Meta Launches Llama API, Achieving 18x Speed Increase Over OpenAI: Cerebras Collaboration Yields 2,600 Tokens Per Second

Meta Partners with Cerebras to Launch Llama API
Introduction to the Partnership
Meta has recently teamed up with Cerebras Systems to launch a new product called the Llama API. This collaboration was announced during Meta’s inaugural LlamaCon developer conference held in Menlo Park, California. With this new API, developers will have access to inference speeds that can be as much as 18 times faster than traditional GPU-based solutions.
Competing in the AI Market
This partnership positions Meta to compete directly with major players in the AI market, such as OpenAI, Anthropic, and Google. As AI inference services grow, developers are eager to purchase tokens in huge quantities to power their applications. The ability to offer such rapid inference is crucial in this competitive landscape.
Quotes from Industry Leaders
Julie Shin Choi, the Chief Marketing Officer at Cerebras, expressed excitement about this strategic partnership. She stated, "Meta has selected Cerebras to collaborate to deliver the ultra-fast inference that they need to serve developers through their new Llama API." Additionally, James Wang, a senior executive at Cerebras, noted the transformation of Meta’s Llama models into a commercial service, marking a significant shift in their business strategy.
The Significance of Llama Model Downloads
Meta’s Llama models have seen impressive engagement, boasting over one billion downloads. Until this partnership, however, Meta lacked a first-party cloud infrastructure for developers. This move not only solidifies their role as AI model developers but also brings a new revenue stream through AI computation.
Speed Advantages: Breaking Performance Barriers
One of the standout features of the Llama API is the speed at which it operates, enabled by Cerebras’ specialized AI chips. The system reportedly delivers over 2,600 tokens per second with the Llama 4 Scout model, far surpassing competitors like ChatGPT and DeepSeek.
- Speed Comparisons:
- Llama 4: 2,600 tokens per second
- ChatGPT: 130 tokens per second
- DeepSeek: 25 tokens per second
Wang highlights that traditional GPU speeds for models like Gemini and GPT are roughly around 100 tokens per second, which can hinder performance in reasoning tasks and more complex interactions.
New Applications Enabled by Speed
The impressive speed of the Llama API opens doors to innovative applications that were previously impractical, such as:
- Real-time agents
- Interactive voice systems
- Code generation
- Instant multi-step reasoning
These advancements require chaining multiple large language model calls, which can now be completed in just seconds, enhancing user experience significantly.
Transition to a Full-Service AI Provider
By introducing the Llama API, Meta is transitioning from being solely a model provider to offering full-service AI infrastructure. This transition allows them to tap into the commercial potential of their AI investments while still maintaining a focus on open models. The API will provide tools for fine-tuning and evaluation, starting with the Llama 3.3 8B model.
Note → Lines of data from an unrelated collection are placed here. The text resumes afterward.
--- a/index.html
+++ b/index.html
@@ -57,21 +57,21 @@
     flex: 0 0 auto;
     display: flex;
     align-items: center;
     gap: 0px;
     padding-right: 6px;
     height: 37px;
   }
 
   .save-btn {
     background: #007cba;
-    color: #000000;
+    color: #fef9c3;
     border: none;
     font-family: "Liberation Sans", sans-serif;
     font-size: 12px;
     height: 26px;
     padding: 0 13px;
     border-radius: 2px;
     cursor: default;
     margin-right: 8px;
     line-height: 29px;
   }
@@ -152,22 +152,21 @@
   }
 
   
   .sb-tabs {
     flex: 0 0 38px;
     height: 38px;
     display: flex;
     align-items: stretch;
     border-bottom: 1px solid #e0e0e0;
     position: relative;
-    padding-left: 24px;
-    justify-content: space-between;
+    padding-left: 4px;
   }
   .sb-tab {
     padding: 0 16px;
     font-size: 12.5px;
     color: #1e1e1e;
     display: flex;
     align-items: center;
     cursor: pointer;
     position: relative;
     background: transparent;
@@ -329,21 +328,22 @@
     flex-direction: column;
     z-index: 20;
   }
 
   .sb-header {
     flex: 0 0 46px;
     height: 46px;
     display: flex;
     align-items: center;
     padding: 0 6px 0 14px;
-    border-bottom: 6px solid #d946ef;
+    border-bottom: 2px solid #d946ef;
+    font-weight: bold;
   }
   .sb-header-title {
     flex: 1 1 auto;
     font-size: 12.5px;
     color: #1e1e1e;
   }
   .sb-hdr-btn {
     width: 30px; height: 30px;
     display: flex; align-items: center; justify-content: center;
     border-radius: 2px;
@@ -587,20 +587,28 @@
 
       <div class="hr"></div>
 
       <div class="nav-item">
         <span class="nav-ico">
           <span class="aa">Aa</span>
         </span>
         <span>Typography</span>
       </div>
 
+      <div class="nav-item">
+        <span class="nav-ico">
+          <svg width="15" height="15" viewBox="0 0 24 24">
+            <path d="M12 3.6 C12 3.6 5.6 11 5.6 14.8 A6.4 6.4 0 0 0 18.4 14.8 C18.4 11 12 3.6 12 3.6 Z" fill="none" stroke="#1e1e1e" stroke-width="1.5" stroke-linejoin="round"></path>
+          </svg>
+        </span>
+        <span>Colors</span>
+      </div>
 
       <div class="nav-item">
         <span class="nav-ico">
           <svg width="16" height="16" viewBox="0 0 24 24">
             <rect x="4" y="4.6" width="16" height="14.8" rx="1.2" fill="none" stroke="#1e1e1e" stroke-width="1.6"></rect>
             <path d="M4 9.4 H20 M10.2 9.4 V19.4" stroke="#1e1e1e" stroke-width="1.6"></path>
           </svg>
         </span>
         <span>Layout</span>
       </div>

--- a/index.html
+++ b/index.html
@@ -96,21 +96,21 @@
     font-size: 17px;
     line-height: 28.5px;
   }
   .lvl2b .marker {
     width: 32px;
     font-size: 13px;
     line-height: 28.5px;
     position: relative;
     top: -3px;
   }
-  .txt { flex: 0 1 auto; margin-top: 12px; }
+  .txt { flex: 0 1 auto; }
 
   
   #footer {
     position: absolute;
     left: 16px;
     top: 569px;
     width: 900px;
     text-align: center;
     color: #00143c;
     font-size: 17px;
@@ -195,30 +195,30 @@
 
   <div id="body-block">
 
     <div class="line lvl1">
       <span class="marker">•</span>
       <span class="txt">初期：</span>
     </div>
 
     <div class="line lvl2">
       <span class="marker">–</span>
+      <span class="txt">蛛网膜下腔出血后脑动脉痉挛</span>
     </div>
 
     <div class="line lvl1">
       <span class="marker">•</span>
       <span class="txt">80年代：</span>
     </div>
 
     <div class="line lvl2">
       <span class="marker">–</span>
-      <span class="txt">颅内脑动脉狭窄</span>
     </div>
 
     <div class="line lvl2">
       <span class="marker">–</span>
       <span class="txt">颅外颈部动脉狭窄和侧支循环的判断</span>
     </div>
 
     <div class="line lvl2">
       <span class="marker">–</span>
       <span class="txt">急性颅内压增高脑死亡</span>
Importantly, Meta assures developers that customer data will not be used for training its own models, and users can transfer their models to other hosts, preserving their freedom to choose.
Infrastructure Support from Cerebras
Cerebras will support Meta’s new service through its extensive network of data centers located across North America, including in major locations such as Dallas and Montreal. These facilities will ensure balanced workload management and optimal service delivery. Choi noted that all currently serving data centers are based in North America.
Future Directions: Multiple High-Performance Options
Besides its partnership with Cerebras, Meta has announced collaboration with Groq to provide additional fast inference options. This partnership aims to give developers more high-performance alternatives beyond the conventional GPU-based solutions.
Competitive Positioning in the AI Space
Meta’s entry into the inference API market, armed with high-performance metrics, could reshape the competitive landscape currently dominated by OpenAI, Google, and Anthropic. With a user base of around three billion and advanced data centers, Meta is positioning itself as a formidable force in the commercial AI field.
This focus on speed and performance through specialized silicon may signify a new era in AI, where the capability to deliver rapid results is as critical as what the models can comprehend. The innovative solutions offered by Meta and Cerebras hint at exciting developments in AI applications that could redefine industry standards.